Letter written by Lucy P. Russell in 1920 about life in Davidson, NC immediately following the Civil War.

Davidson College is a fundamentally Southern institution. Its antebellum founding and setting within the former Confederacy intimately connect the college and the town to the social context of Southern life in the 19th century. This may seem like a truism, but it is an essential acknowledgement. If we hope to more fully understand the history of the school and the town, we must interrogate the parts of the Southern experience that we may wish to overlook—like the systems of slavery and Jim Crow. Included in this more complete history is how the town reconciled with the realities of Reconstruction.  

The writings of Lucy Phillips Russell, daughter of professor Charles Phillips, provide a description, albeit incomplete, of Davidson College during Reconstruction and the childhood of the local elite. Lucy Phillips moved to Davidson in 1869, where she lived until 1875. Her recollection of her childhood at Davidson includes stories about the workings of the college and the town and a subtle assessment of her own experience as a young girl navigating the norms of the post-war South.  

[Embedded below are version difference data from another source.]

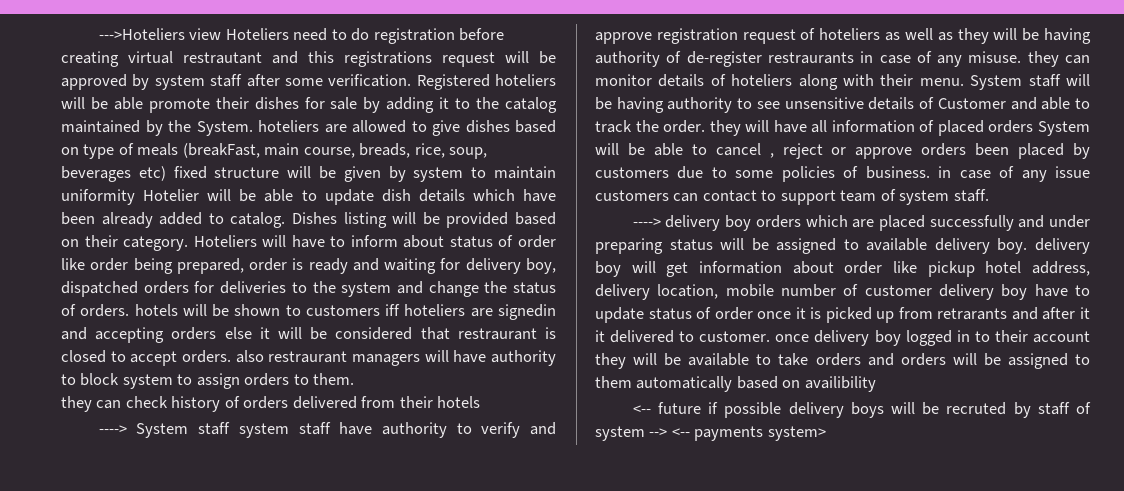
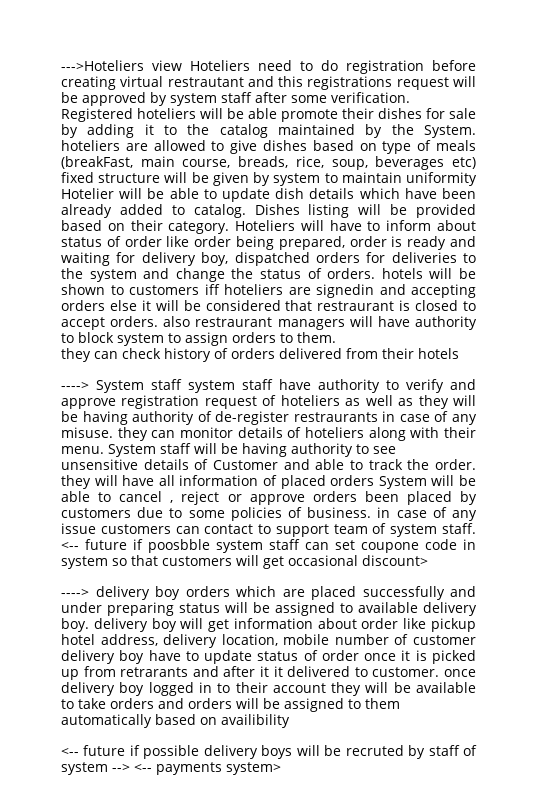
(989, 195) none -> [61,539,476,553] [61,555,428,569] <-- future if poosbble system staff can set coupone code in system so that customers will get occasional discount>

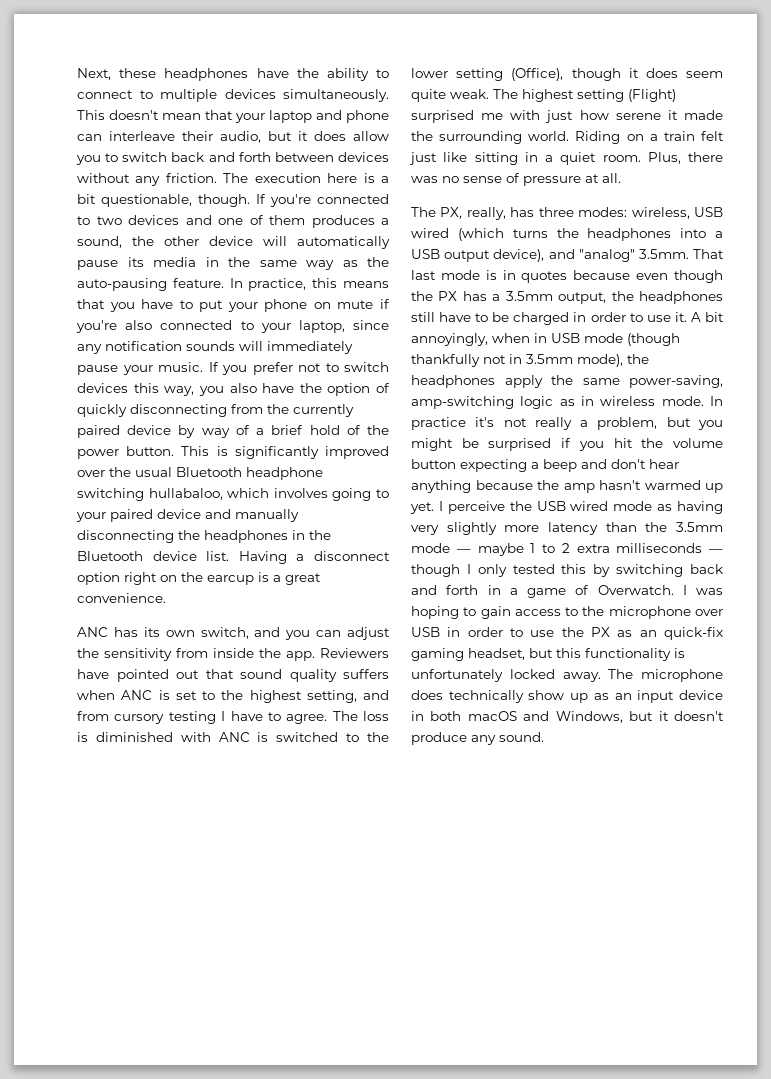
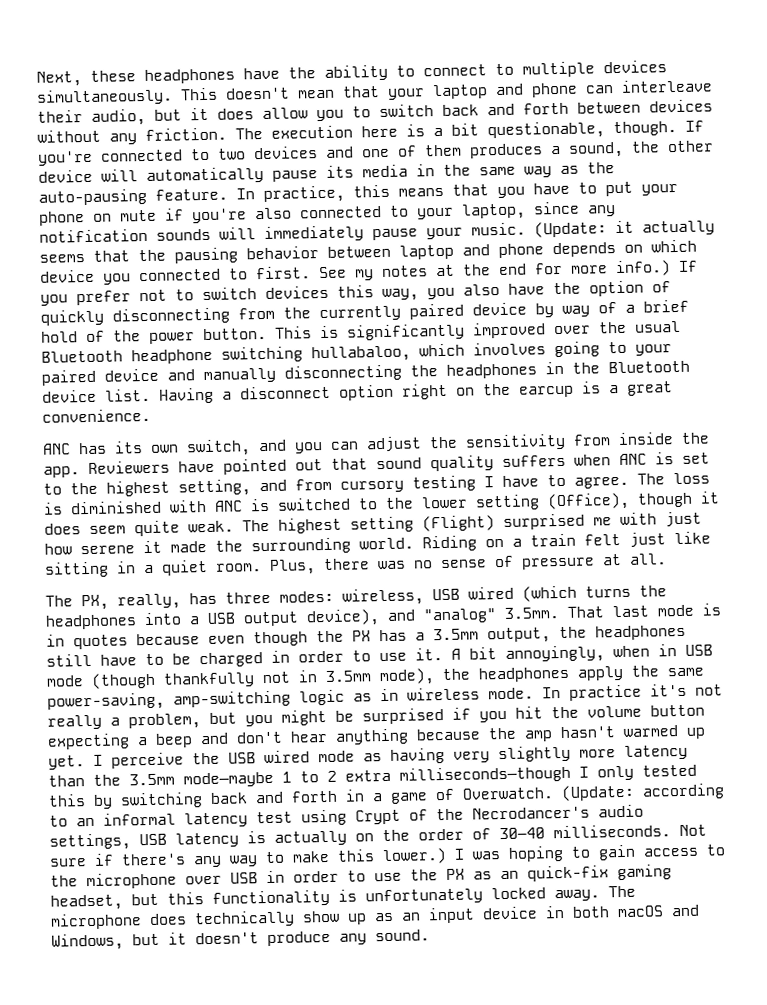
(203, 367) none -> [534,220,715,238] [39,239,697,264] [40,260,671,285] (Update: it actually seems that the pausing behavior between laptop and phone depends on which device you connected to first. See my notes at the end for more info.)
[411,543,524,556] mode — maybe -> [183,771,274,788] mode—maybe
[616,543,723,553] [411,564,460,577] milliseconds — though -> [399,765,571,784] milliseconds—though
(674, 590) none -> [561,783,725,802] [49,804,644,828] [49,824,707,851] [49,847,447,868] (Update: according to an informal latency test using Crypt of the Necrodancer's audio settings, USB latency is actually on the order of 30–40 milliseconds. Not sure if there's any way to make this lower.)

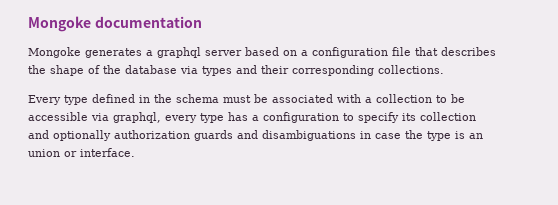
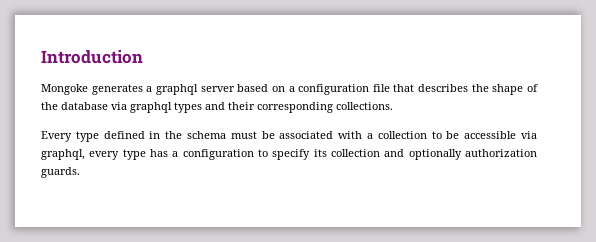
[28,16,202,32] Mongoke documentation -> [41,50,143,64] Introduction
(198, 70) none -> [130,102,172,113] graphql
[194,130,483,141] [28,148,135,157] guards and disambiguations in case the type is an union or interface. -> [41,167,80,178] guards.

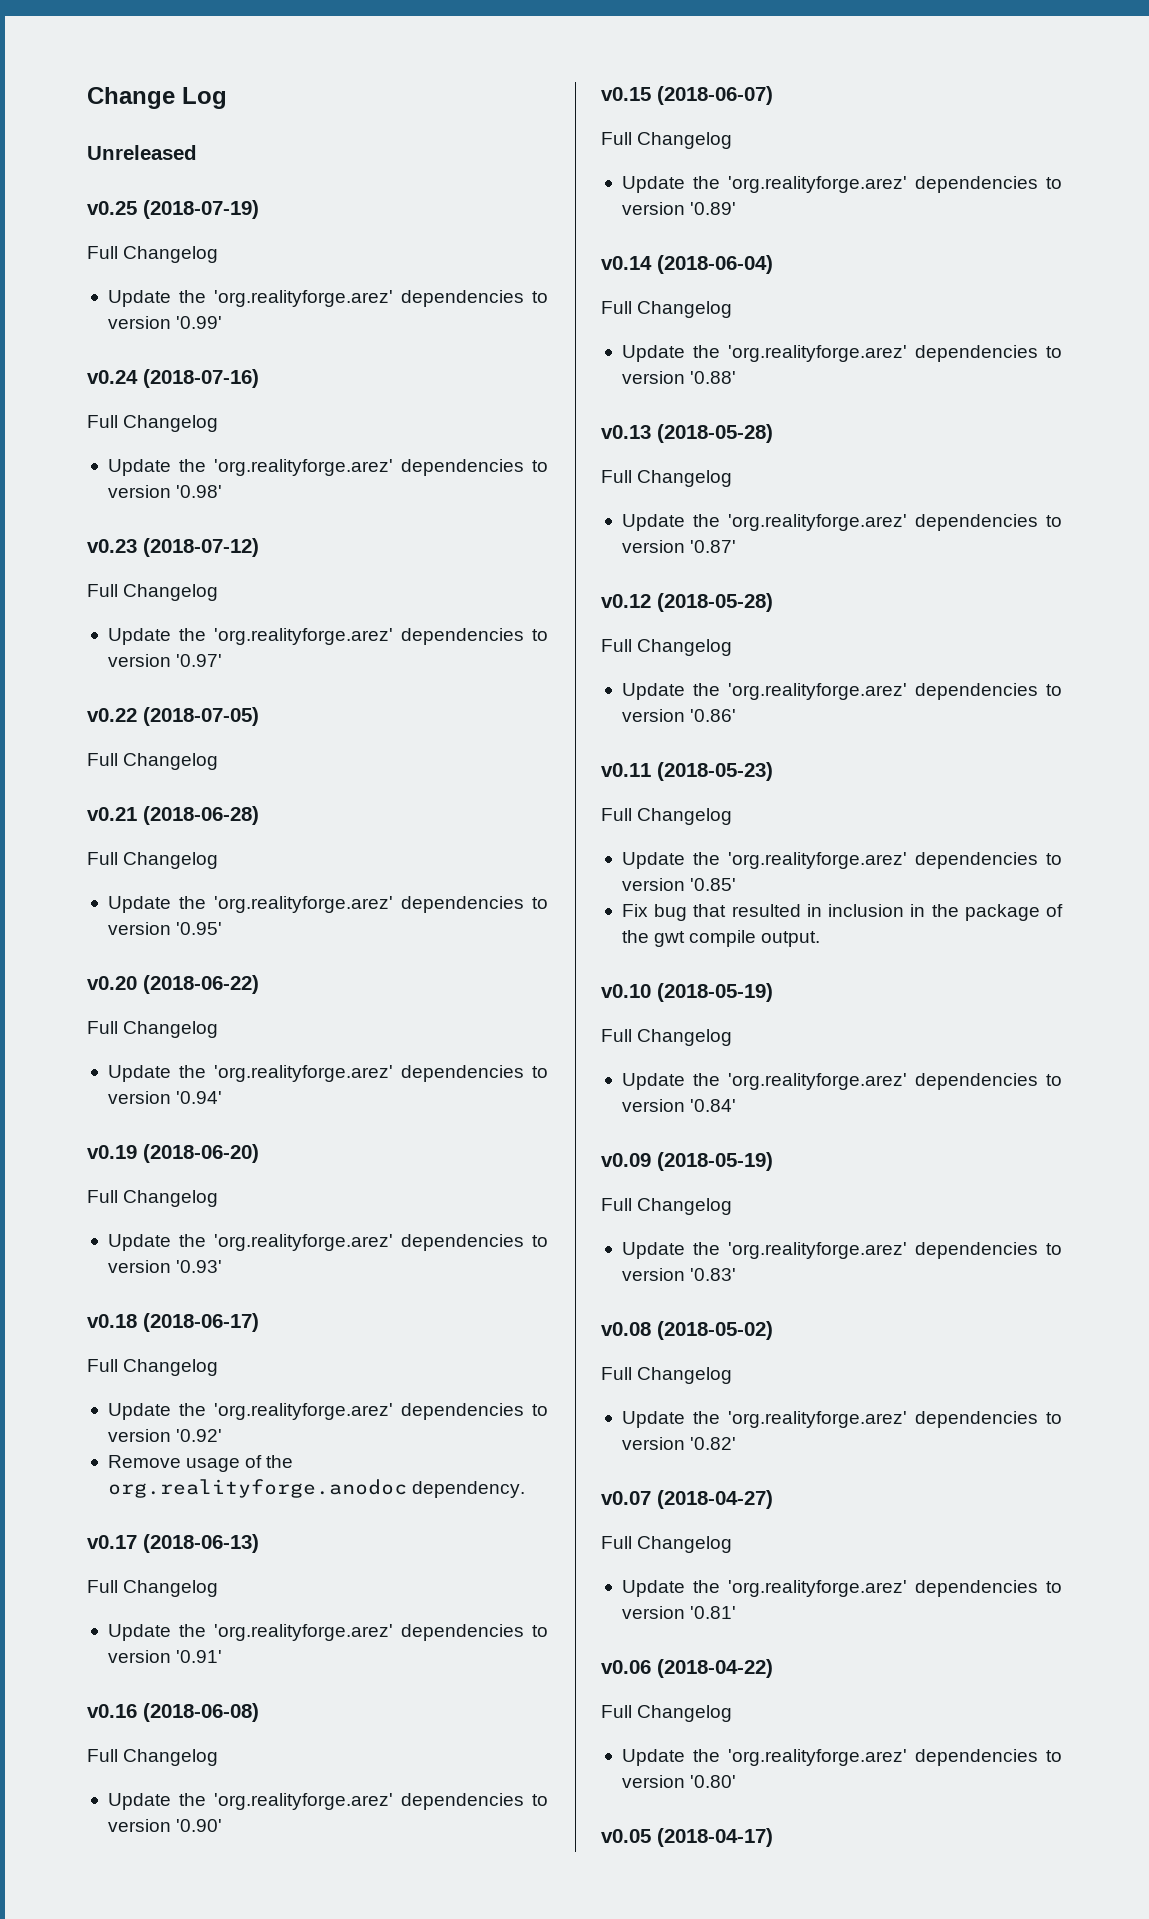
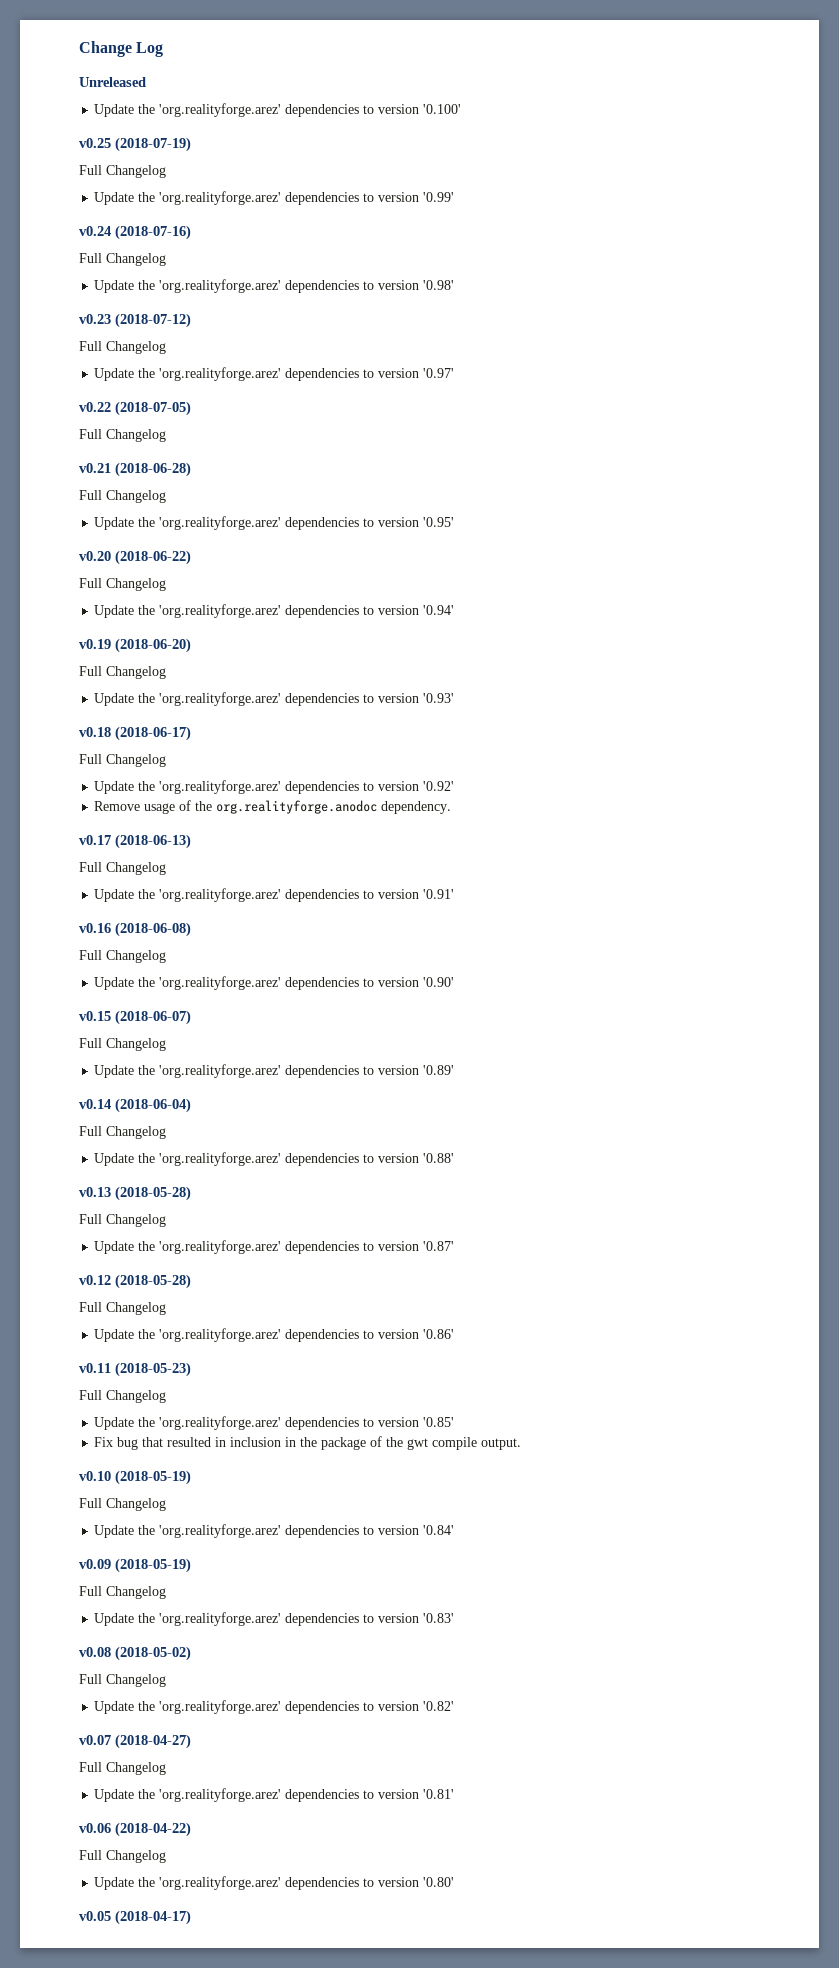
(197, 152) none -> [94,103,462,117] // Update the 'org.realityforge.arez' dependencies to version '0.100'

Her account makes clear that religion dominated the lives of the students and those in the town. She describes religion and the church as “the shining element of the college and village life.” Russell characterizes her childhood in Davidson as “singularly monotonous and centered around the church.” Furthermore, her recollection of a single-mother living in the town is especially compelling. The exact source of the estrangement between the mother and father is unclear, but she implies that he abandoned her. Writing from 1920, Russell decries the “medieval times” that trapped this woman and made her miserable. “A modern woman” she writes, “would fly to a divorce court and make a joke of the whole situation.” It is clear that divorce, even for legitimate reasons like prolonged abandonment, were socially unacceptable in the Davidson of the 1870s. Russell’s characterization of this woman’s struggle indicates the significant transformation in marriage norms over less than fifty years.  

However, despite the source’s usefulness at examining the religiosity of the community and the town generally, it only tacitly acknowledges the broader context of Reconstruction. Russell remembers that during her childhood “every body was poor, because the whole South was.” Russell, however, makes no recognition of the source of this widespread condition—the destruction of war and the emancipation of slaves that previously provided incalculable amounts of free labor. 

From this believed universal poverty, Russell perceived her community as radically egalitarian, where “every body lived in charity with every body else, nurse each other in sickness, wept with each other in times of sorrow and death, enjoyed with each other when fortune smiled.” It is natural that Russell would hold nostalgia about her childhood, but her conception of an idyllic Davidson ignores the tension that remained in the South between the white community and newly freed blacks. Russell’s failure to adequately reckon with this troubled history mirrors our modern struggles with the problematic portions of our past.  


Russell, Lucy Phillips. Letter, “Lucy P. Russell 1920 Letter,” 1920.